• _PROBLEM TO SOLVE_
Produce a copy of every line in the records that holds the string "required".

[Saved entries]
= = = = =

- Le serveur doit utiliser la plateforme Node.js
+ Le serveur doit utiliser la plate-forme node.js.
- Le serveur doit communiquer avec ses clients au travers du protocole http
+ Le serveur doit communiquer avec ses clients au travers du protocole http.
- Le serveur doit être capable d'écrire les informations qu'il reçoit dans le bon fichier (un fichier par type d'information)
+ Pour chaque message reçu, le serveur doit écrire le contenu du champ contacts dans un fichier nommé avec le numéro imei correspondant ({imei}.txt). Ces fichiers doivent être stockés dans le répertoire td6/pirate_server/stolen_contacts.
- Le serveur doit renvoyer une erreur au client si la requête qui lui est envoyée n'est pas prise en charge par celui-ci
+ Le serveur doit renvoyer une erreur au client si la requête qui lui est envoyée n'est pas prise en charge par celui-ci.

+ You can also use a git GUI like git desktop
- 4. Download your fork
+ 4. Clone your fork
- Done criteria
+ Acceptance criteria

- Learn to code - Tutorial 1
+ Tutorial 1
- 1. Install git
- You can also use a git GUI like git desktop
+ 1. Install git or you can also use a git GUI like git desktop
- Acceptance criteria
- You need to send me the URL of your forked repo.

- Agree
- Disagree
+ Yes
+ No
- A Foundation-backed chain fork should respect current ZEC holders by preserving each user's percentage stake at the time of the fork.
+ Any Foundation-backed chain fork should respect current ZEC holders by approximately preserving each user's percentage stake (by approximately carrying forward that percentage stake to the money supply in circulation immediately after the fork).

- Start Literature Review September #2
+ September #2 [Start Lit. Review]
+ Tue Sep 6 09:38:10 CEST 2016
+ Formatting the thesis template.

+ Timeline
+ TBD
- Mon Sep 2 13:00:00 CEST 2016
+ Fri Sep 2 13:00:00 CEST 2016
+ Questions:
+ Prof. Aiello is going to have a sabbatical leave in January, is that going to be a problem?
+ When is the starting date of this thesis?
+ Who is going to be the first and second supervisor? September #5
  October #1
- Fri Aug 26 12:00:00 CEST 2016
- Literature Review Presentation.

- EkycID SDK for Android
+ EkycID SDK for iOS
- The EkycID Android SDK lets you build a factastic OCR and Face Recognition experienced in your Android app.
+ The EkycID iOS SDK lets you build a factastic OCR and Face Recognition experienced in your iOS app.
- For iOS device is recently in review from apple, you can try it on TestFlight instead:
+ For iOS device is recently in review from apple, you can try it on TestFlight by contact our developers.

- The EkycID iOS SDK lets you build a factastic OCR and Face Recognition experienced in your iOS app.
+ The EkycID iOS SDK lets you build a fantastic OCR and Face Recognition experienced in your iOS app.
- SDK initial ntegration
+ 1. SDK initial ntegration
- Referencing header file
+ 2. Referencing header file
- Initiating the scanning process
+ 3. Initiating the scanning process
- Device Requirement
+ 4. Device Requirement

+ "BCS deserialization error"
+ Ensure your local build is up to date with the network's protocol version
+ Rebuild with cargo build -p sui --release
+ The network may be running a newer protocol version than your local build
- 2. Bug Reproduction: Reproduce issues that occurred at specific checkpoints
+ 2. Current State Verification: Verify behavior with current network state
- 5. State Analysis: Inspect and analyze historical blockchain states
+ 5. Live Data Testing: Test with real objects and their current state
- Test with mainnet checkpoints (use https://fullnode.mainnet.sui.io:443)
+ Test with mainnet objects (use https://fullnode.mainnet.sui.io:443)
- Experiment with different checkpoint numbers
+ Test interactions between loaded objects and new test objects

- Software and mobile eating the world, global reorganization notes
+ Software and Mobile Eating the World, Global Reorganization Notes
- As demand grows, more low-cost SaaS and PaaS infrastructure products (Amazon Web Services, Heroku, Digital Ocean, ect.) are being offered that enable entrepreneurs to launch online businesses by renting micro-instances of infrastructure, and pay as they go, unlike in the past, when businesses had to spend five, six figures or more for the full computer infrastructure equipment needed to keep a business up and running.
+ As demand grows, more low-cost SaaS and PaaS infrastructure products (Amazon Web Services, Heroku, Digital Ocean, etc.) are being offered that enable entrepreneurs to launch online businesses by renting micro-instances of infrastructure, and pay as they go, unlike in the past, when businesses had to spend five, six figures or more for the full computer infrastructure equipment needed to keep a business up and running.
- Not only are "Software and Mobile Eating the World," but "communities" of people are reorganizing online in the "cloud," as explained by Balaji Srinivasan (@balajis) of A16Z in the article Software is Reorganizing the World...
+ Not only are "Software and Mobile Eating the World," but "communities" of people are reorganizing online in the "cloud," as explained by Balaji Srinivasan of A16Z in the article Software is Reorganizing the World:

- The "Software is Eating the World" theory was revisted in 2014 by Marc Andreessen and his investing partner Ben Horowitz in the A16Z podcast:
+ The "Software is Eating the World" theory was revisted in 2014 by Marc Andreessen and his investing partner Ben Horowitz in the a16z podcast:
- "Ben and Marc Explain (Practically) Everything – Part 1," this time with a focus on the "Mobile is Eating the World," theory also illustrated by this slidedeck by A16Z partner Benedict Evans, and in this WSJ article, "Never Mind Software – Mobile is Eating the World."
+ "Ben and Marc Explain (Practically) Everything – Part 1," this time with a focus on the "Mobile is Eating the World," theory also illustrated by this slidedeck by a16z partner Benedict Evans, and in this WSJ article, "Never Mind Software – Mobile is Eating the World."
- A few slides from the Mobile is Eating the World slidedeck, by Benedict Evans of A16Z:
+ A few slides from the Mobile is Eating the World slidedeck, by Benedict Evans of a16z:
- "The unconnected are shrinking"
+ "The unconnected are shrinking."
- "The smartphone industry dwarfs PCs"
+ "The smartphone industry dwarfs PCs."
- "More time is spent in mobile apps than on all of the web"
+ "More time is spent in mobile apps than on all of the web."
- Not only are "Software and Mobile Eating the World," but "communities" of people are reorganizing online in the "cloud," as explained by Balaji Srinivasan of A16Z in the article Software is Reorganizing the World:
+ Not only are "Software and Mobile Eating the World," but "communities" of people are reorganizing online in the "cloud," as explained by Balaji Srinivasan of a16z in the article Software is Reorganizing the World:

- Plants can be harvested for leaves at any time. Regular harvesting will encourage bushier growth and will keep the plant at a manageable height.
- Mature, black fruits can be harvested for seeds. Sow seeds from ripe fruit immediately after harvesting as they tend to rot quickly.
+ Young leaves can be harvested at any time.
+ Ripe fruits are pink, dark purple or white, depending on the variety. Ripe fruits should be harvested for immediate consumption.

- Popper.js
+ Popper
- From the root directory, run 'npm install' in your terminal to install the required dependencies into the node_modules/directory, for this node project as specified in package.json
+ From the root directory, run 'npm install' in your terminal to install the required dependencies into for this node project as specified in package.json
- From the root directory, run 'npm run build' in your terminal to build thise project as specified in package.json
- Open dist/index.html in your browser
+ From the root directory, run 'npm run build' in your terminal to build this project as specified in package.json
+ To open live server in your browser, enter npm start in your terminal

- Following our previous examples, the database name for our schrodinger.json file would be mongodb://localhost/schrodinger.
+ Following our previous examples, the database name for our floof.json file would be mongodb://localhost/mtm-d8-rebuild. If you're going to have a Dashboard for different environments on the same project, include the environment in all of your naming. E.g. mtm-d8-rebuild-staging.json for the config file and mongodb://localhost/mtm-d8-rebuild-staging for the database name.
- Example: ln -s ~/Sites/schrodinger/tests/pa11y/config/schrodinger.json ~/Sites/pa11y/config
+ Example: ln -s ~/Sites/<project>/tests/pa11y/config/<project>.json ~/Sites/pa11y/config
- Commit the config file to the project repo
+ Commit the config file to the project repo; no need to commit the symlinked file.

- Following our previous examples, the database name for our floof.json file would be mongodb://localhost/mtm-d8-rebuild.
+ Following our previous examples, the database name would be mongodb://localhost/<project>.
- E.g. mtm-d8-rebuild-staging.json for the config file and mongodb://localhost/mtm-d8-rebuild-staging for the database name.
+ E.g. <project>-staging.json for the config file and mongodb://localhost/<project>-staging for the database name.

= = = = =

• _SOLUTION TO THIS PROBLEM_
- From the root directory, run 'npm install' in your terminal to install the required dependencies into the node_modules/directory, for this node project as specified in package.json
+ From the root directory, run 'npm install' in your terminal to install the required dependencies into for this node project as specified in package.json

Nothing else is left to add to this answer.